I like it, I like it a lot.  Seems like I always want Jesus to touch my life, for him to reach out his invisible hand to me, and I know I am guilty of saying ... Uh, where are you?  I want to at least feel your presence (and I am not so secretly dismayed that God set this up as Him invisible and yet ... not ... I wish it were easier ... ).

Right over on the next page I re-read a note I left for myself written in the margin of my Bible;
Jesus
compassionate
touch is soft
How can I?
1. spend time with Jesus - let his heart beat in me
2. see people as Jesus sees us

here's the verse ... (Jesus feeds the five thousand) Mark 6:34 ... he had compassion on them because they were like sheep without a shepherd ... .

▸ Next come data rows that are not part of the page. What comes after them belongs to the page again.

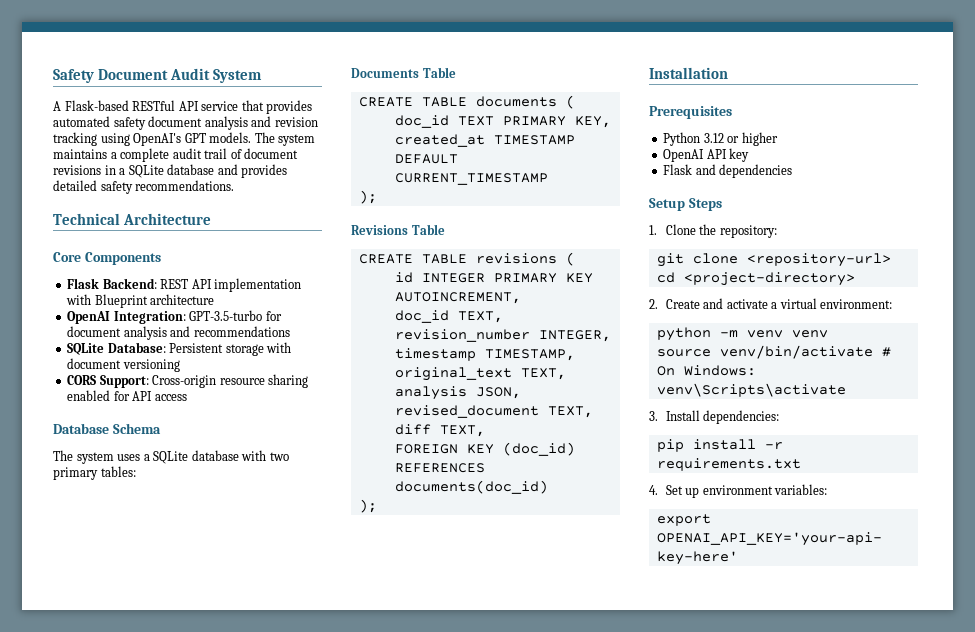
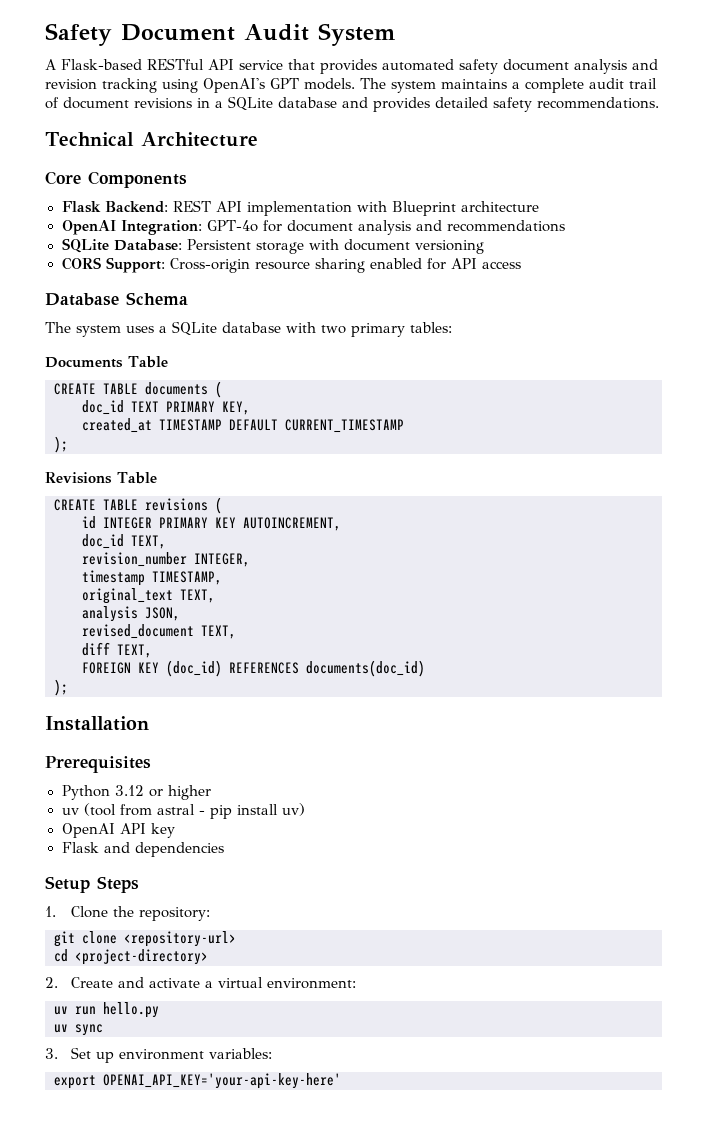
- OpenAI Integration: GPT-3.5-turbo for document analysis and recommendations
+ OpenAI Integration: GPT-4o for document analysis and recommendations
+ uv (tool from astral - pip install uv)
- python -m venv venv
- source venv/bin/activate # On Windows: venv\Scripts\activate
- 3. Install dependencies:
- pip install -r requirements.txt
- 4. Set up environment variables:
+ uv run hello.py
+ uv sync
+ 3. Set up environment variables:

The five people I spend the most time with .... hmmm.  I know that would be my family, but ... I think there's more written between the lines here in this little saying.   I think I bend or form myself in collaboration with who I value ... and value is asserted with time.  The time I have to spend and where I spend it ... clearly on what I value.  And ... I think I would do well to reach for the invisible hand of Christ more often, more purposefully.  I do know what it's like to reach for an invisible hand.  I have a good strong picture of that in my heart ... and ... I know God can make good things come from the most fumbling of my attempts. 

I also want to note, while I'm remembering it ... David was talking to the children at church and I listened ... he had a flattened packing box which he observed would hold nothing ... he said it is a box, but it is not useful as a box while it remains unopened.  I thought of all those boxes loaded up on the freight planes ... flying through the starlit sky ... treasure boxes, smile makers.  Obviously, his point was, we might open our lives and find ourselves filled ... useful.

I'm not really doing the "bucket list" anymore.  I am trying to find the joy in this day, this place ... rather then fantasizing a fabulous list of somedays ... somewheres.  But ... I saw this and ... I think it is a perfectly lovely place.  Nova Scotia.  Magical.  I love these colors ... rock and water ... solid and liquid ... the scale ... all of it.  I am glad to see this picture.

I think I may spend most of my time, the time I absorb, thinking about stuff I have read and pictures I have seen.  I spend a lot of my time alone ... and even when I am with people, I am careful to chose how with them I am.  Maybe too careful.
Well, I'm thinking about that ... and I'm thinking about that woman thinking about reaching out and touching Jesus ... it was a good idea.